コミック・イズ・ノット・デッド!

ginsberg2005-12-27

●島田一志『コミック・イズ・デッド』

古屋兎丸『ショーットカッツ』、西島大介世界の終わりの魔法使い』、『文芸別冊』の編集を担当してきた島田氏の漫画評論+インタビュー本。

漫画を愛してやまない氏の熱きロック調評論はまさに「コミック・イズ・“ノット”・デッド」であることを証明している。

本書は決して「今」の漫画表現、すなわち00年代漫画を語る類のガイド本ではない。単に漫画を愛して止まない一個人が、少年・少女漫画〜売れている作品〜“テヅカ”作品〜近年の音楽もの等など、自由な感覚で自身が感動を覚えた漫画を選出しているだけなのだ。その熱の帯びた解説は「冷めた」「終わった」と批判されることの多くなった漫画界に熱気を注入しているようである。

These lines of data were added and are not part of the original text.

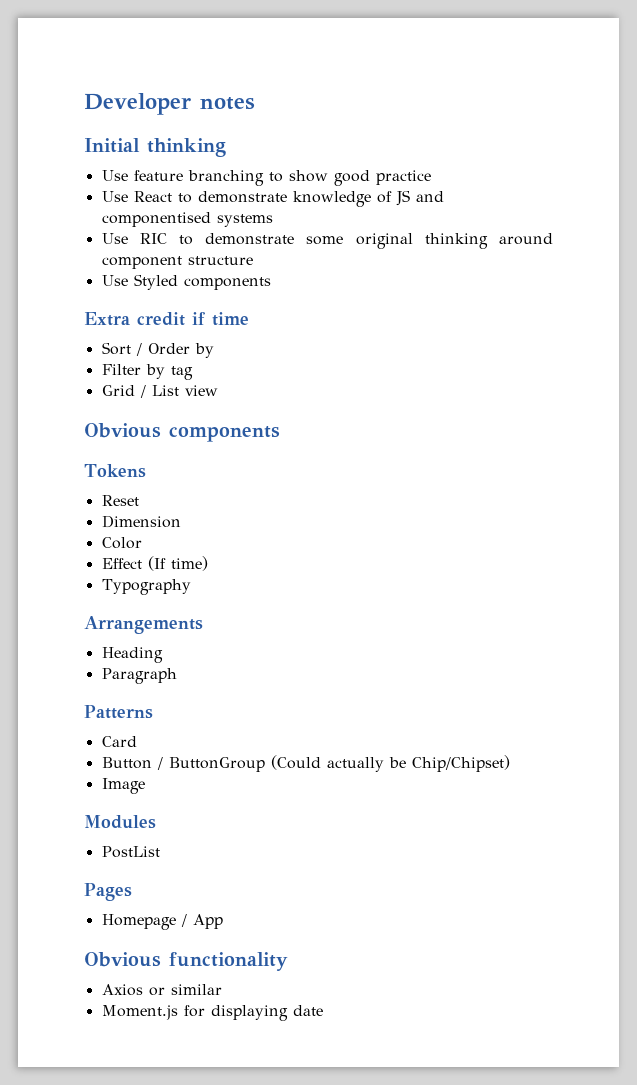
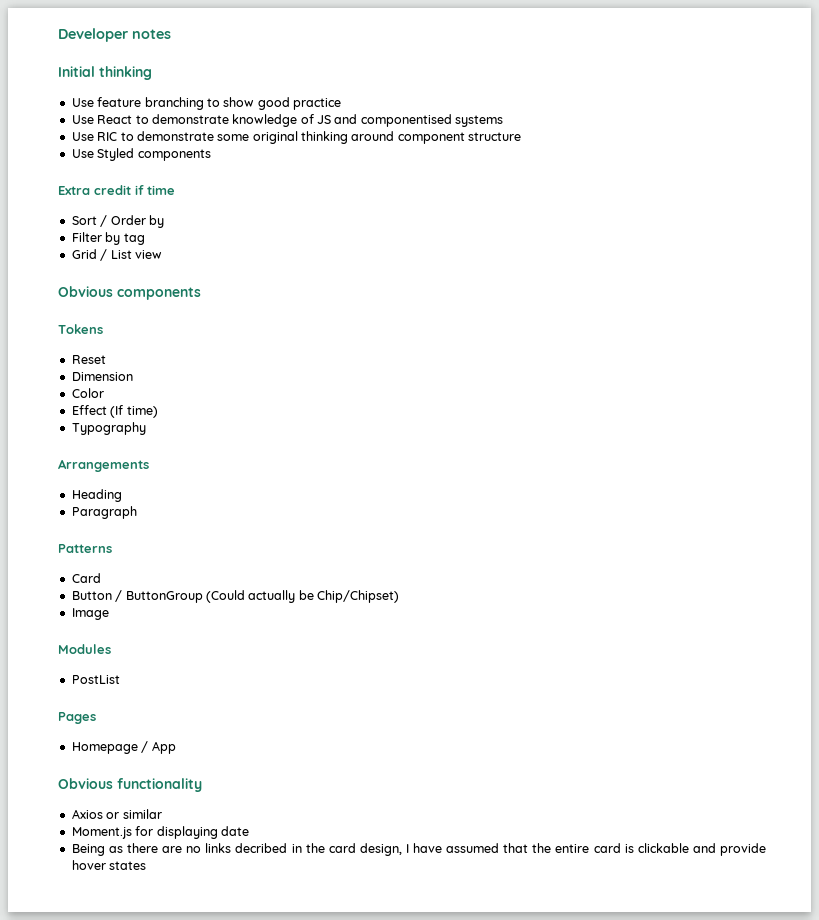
+ Being as there are no links decribed in the card design, I have assumed that the entire card is clickable and provide hover states

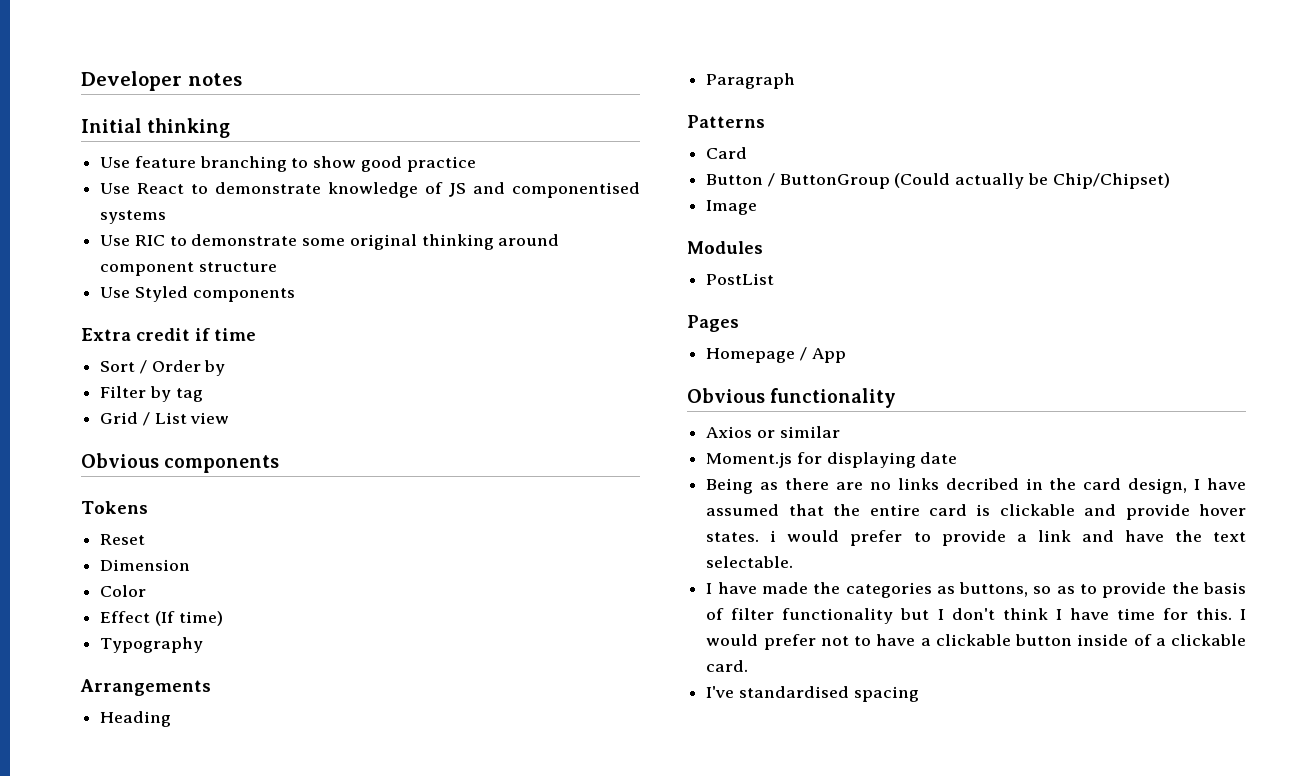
- Being as there are no links decribed in the card design, I have assumed that the entire card is clickable and provide hover states
+ Being as there are no links decribed in the card design, I have assumed that the entire card is clickable and provide hover states. i would prefer to provide a link and have the text selectable.
+ I have made the categories as buttons, so as to provide the basis of filter functionality but I don't think I have time for this. I would prefer not to have a clickable button inside of a clickable card.
+ I've standardised spacing

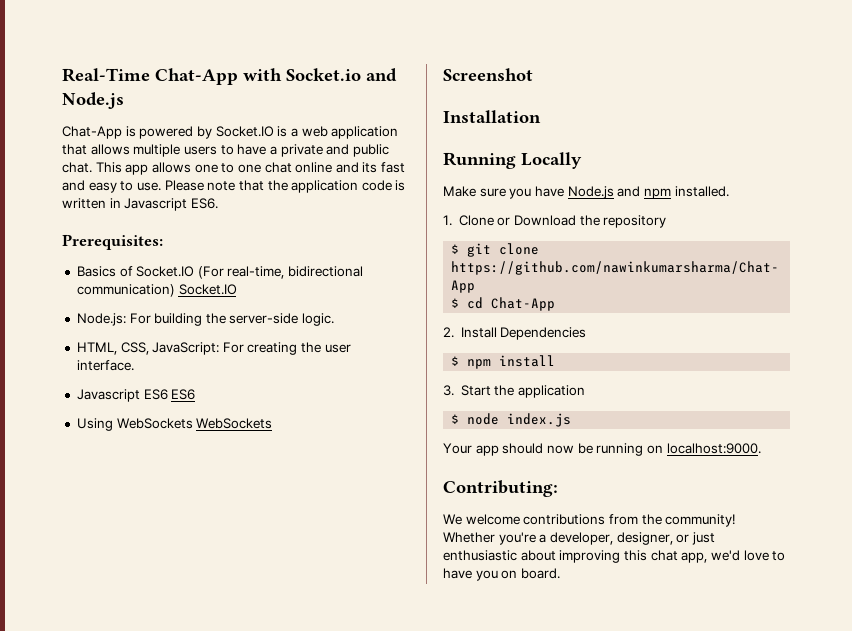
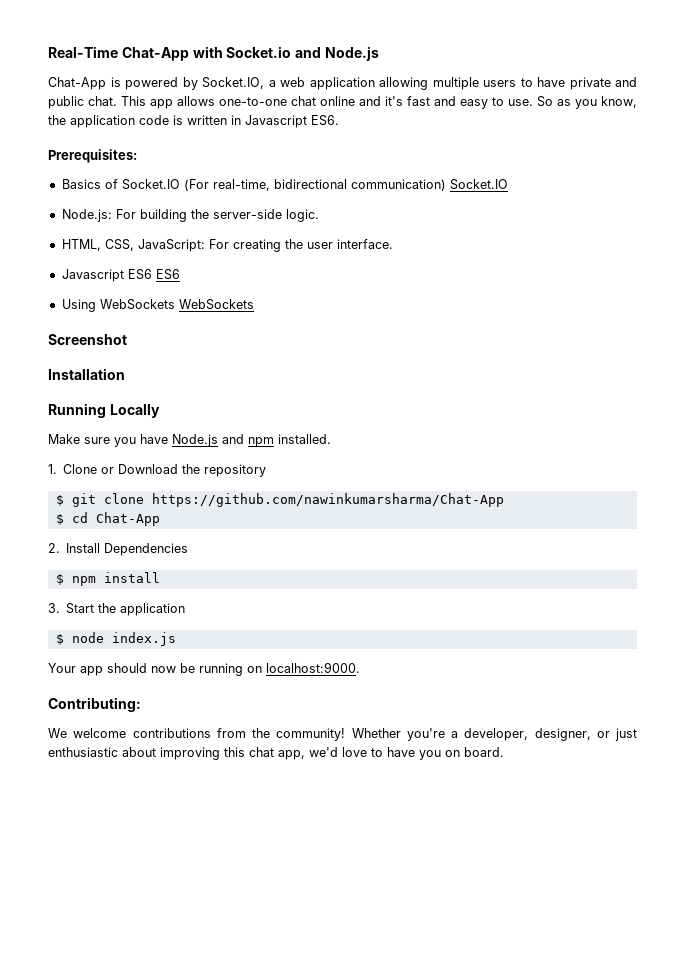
- Chat-App is powered by Socket.IO is a web application that allows multiple users to have a private and public chat.
+ Chat-App is powered by Socket.IO, a web application allowing multiple users to have private and public chat.
- This app allows one to one chat online and its fast and easy to use.
+ This app allows one-to-one chat online and it's fast and easy to use.
- Please note that the application code is written in Javascript ES6.
+ So as you know, the application code is written in Javascript ES6.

とはいっても、著者はそもそも漫画が「冷めた」「終わった」等とは思っていないのは、インタビューを読んでも明らかであり、むしろ意識的にロック調の解説を一つの方法論として採択しているのだとも思う。本書は「語ってはいけないこと」に捉われがちな漫画評論の閉塞感をすがすがしく取っ払うべくあえて正面から向かっていった、それ自体が現状の漫画評論に対する批判本でもあるのだ。漫画はただそこにあるだけで、誰かが占有的な眼差しで批評するものではない。今本当に必要な漫画評論本は、こういうものだったのかと考えさせられた。